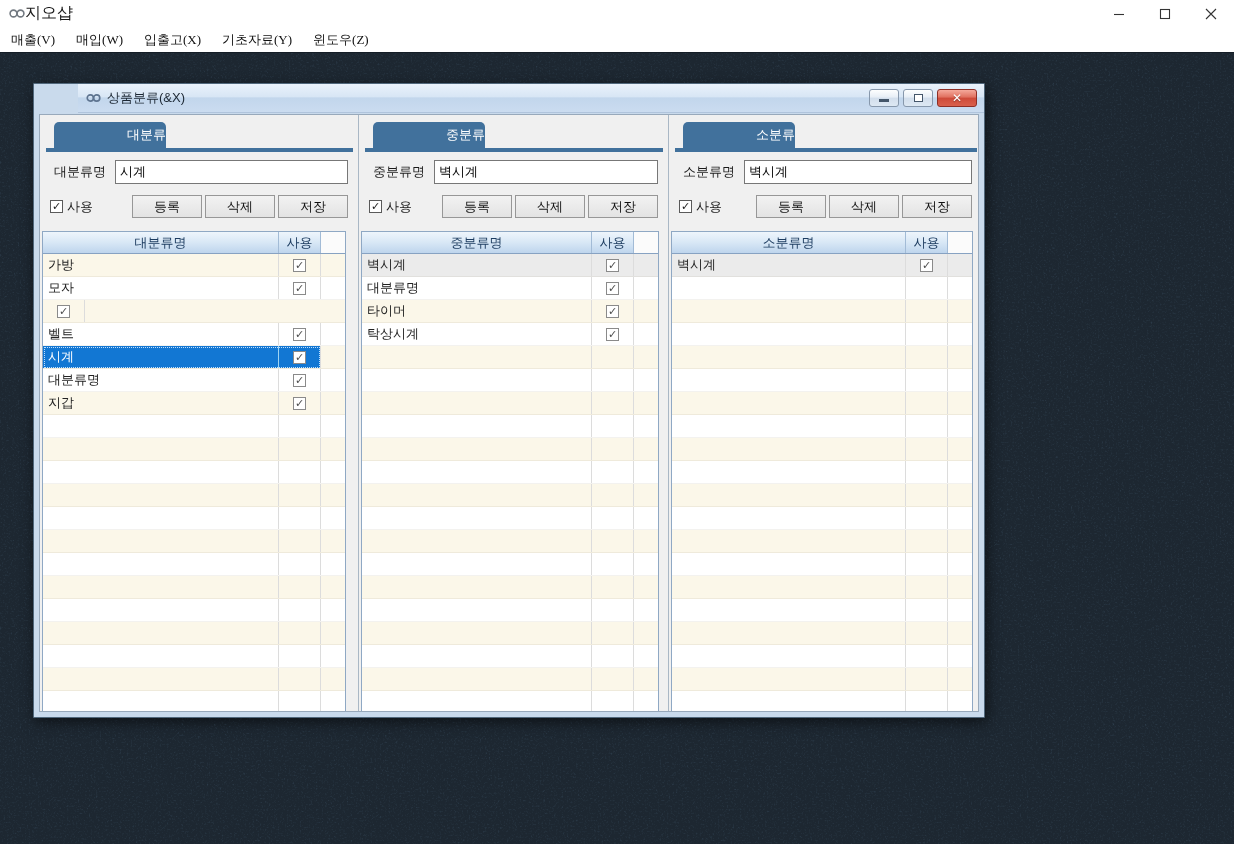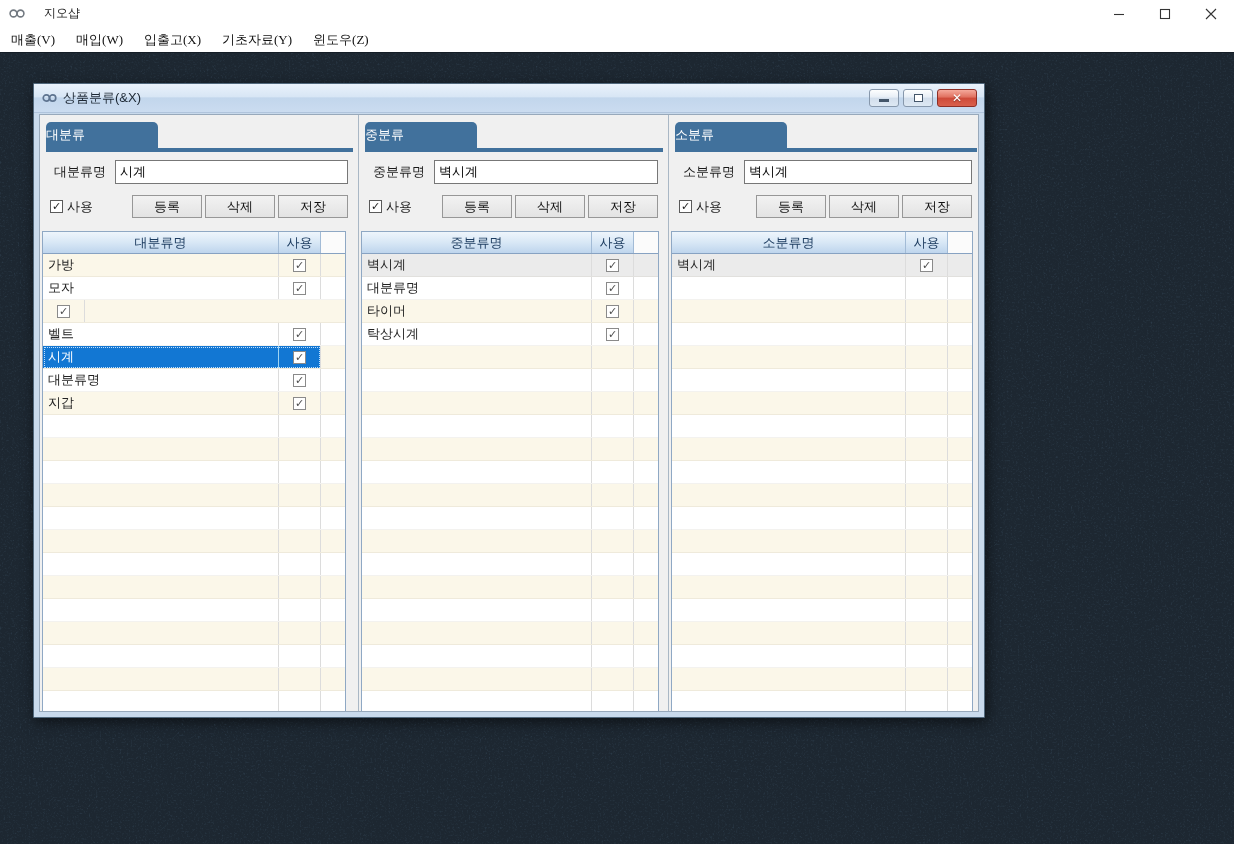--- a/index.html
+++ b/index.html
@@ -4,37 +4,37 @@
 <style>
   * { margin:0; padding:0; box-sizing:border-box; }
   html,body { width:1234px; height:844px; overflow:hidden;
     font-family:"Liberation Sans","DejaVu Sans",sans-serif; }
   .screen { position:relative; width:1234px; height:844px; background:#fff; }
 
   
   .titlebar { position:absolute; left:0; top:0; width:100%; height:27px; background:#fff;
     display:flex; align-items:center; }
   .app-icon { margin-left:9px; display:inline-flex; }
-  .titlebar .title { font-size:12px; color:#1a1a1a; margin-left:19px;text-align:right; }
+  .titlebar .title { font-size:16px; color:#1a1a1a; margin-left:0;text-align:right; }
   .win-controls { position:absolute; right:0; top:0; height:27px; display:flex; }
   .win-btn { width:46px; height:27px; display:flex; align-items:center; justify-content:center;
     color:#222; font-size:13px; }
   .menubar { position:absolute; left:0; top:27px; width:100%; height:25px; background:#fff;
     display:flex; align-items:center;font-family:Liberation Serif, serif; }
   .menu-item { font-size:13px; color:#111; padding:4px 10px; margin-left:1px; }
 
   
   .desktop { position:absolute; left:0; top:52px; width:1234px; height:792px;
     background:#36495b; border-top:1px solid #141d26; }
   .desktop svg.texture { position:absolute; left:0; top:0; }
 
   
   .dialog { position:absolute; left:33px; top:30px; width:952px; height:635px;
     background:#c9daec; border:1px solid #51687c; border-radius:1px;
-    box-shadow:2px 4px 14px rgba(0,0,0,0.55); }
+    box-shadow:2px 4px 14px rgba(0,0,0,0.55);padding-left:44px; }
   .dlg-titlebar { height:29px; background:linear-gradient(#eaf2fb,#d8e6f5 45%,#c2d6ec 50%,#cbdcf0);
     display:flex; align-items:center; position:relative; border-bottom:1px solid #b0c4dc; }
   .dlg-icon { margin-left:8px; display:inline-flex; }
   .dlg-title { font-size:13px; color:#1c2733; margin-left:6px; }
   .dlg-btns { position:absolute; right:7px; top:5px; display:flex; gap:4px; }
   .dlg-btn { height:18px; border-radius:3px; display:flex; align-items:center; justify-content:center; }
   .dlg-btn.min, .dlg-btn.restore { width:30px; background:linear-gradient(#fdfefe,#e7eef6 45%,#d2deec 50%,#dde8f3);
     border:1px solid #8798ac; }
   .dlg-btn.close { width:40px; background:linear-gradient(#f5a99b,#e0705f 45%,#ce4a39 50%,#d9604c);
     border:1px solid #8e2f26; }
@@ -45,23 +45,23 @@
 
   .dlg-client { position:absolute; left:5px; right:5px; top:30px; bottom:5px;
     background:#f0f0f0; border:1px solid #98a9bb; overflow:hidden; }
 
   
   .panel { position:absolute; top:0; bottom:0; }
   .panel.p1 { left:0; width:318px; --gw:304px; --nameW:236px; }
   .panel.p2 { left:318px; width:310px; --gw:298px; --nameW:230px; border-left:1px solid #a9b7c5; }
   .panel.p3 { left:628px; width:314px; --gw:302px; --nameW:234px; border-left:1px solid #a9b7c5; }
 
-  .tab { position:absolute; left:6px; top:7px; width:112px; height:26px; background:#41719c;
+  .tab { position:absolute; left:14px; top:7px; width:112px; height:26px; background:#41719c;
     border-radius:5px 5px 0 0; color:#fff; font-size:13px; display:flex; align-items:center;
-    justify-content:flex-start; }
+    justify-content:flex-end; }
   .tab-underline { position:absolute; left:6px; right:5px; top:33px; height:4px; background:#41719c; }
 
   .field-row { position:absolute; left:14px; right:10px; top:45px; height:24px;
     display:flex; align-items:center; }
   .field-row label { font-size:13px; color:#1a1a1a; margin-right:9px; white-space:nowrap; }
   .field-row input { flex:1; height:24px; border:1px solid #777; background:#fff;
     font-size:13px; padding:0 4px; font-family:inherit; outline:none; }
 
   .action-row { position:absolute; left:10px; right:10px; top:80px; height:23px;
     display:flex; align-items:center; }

++++++++++

EXERCISE DIRECTIONS
Looking at the entries above, count each line that includes the string "margin" and give only the total.

ANSWER SECTION
8